In light of this, many healthcare professionals and researchers are considering inter-species organ transplantation as a viable alternative (i.e. transplanting animal organs into humans). This is technically known as xenotransplantation; and for several reasons, scientists are finding that pigs seem to be the best donor candidate.

To begin with, pig tissue is very similar to humans. At 98% similar DNA to pigs, we share the exact same cellular machinery (e.g. ER, Lysozymes, Golgi, etc). Another benefit is that pig organs, on average, are about the same size and weight as human organs, meaning they are capable of processing similar levels of metabolites and fluids. Equally important is that pigs have coexisted with humans for thousands of years, making it unlikely that they are carrying any unknown infectious agents. Finally, pigs are a central food source, and questions of availability are moot.

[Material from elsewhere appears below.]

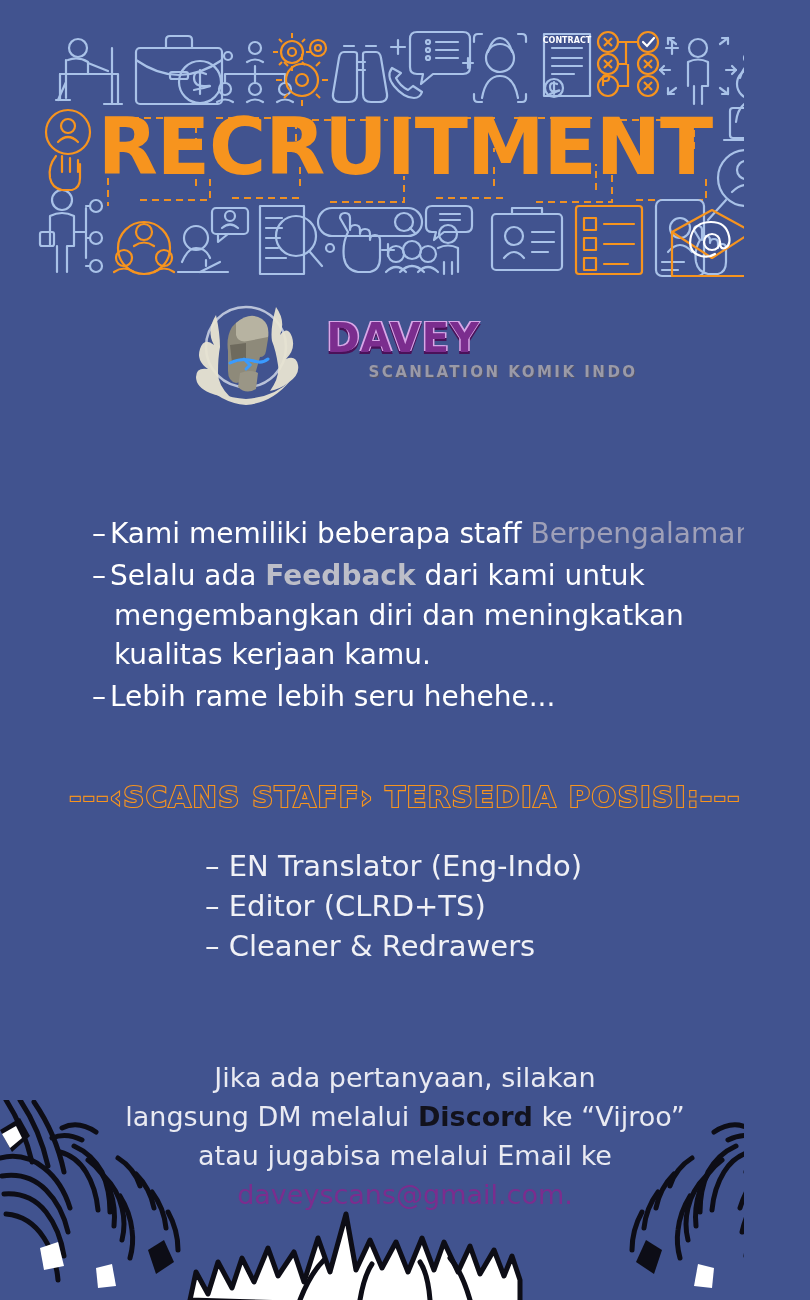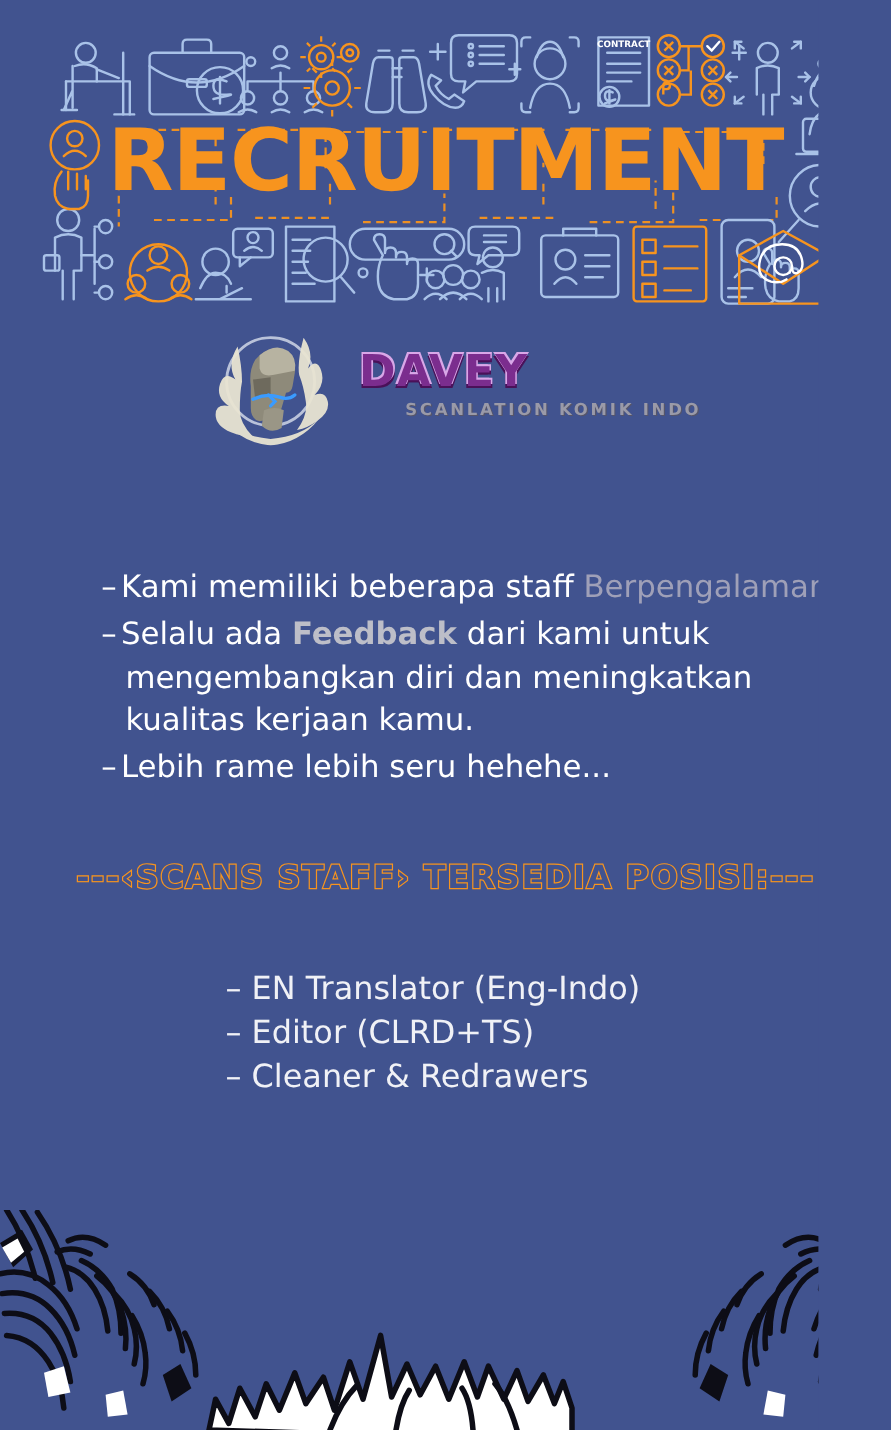"– EN Translator (Eng-Indo)" .positions { margin-top: 32px -> none }
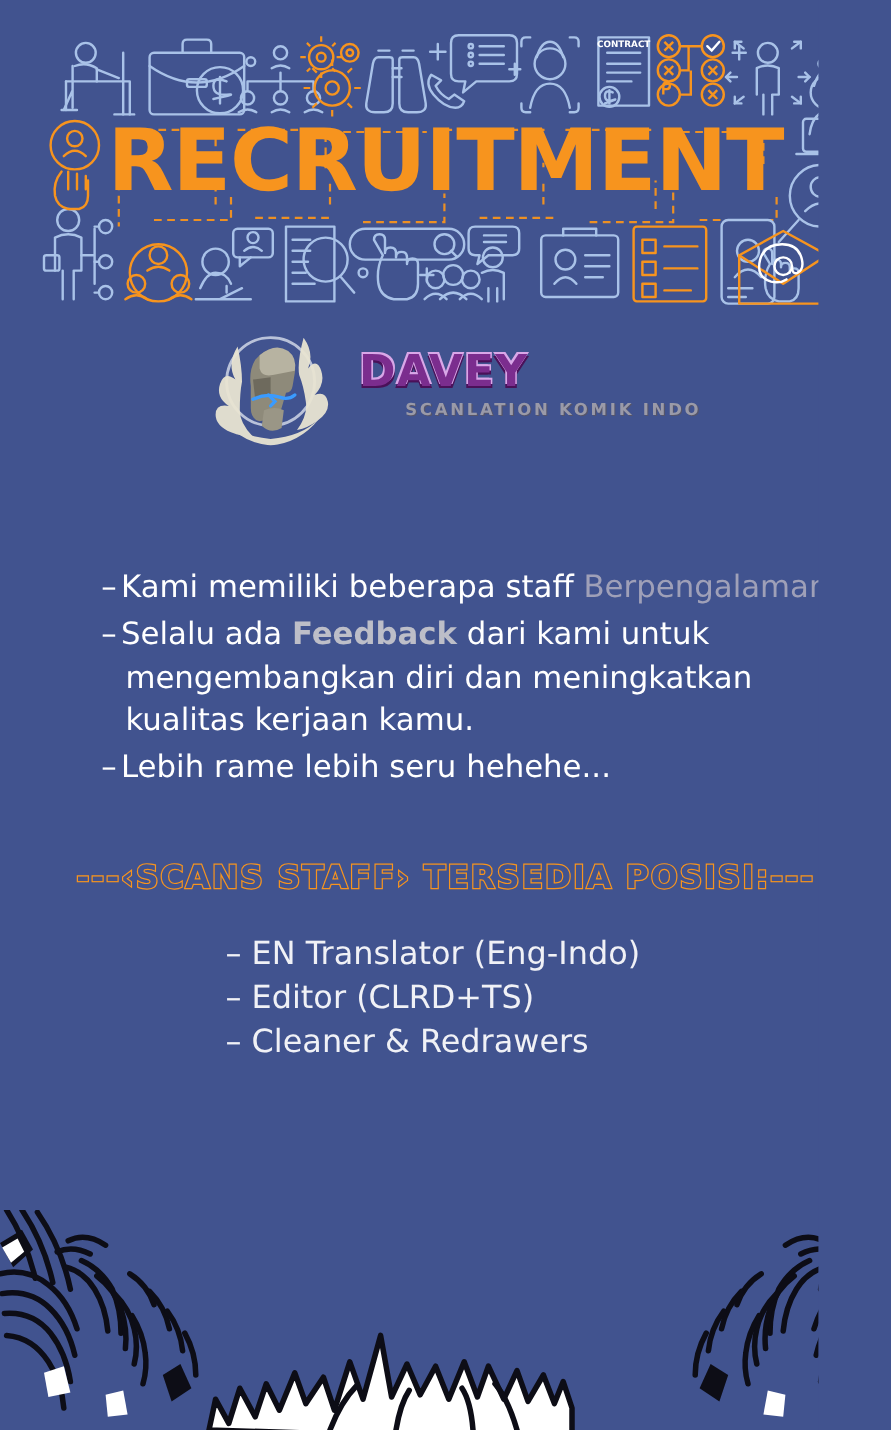"Jika ada pertanyaan, silakan" div.contact { html: none -> <div> <div>Jika ada pertanyaan, silakan</div> <div> <span>langsung DM melalui </span><span>Discord</span><span> ke “Vijroo”</span> </div> <div>atau jugabisa melalui Email ke</div> <div>daveyscans@gmail.com.</div> </div> }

Beyond these benefits, it turns out that humans bodies do not tolerate pig cells very well. Often the immune system will quickly recognize and destroy the foreign entity. Luckily, researchers are figuring out ways to elude this ‘rejection’ response, without using hazardous immunosuppressive drugs.

How is this being done?

One of the most remarkable differences between pig and human cells is presence of a molecule called Galactose-alpha-1,3–galactose  (alpha Gal). Alpha gal coats the surface of most mammalian cells, but is not present in humans or other apes (e.g. chimpanzee, gorilla).

As it turns out, the human immune system will not recognize and attack a pig cells if alpha gal is removed from its surface.

This knowledge has led scientists to create genetically engineered pigs which lack a gene required for alpha gal processing. Xenotranplantations from these animals into non-human apes has shown extreme promise, and prolonged the lives of non-human test subjects who experienced organ failure – for years in some cases.

The hunt for more cellular differences and their genetic manifestation continues, in hopes that an  ‘100% human friendly’ pig breed will one day be available and ready to extend the lives of millions of suffering individuals.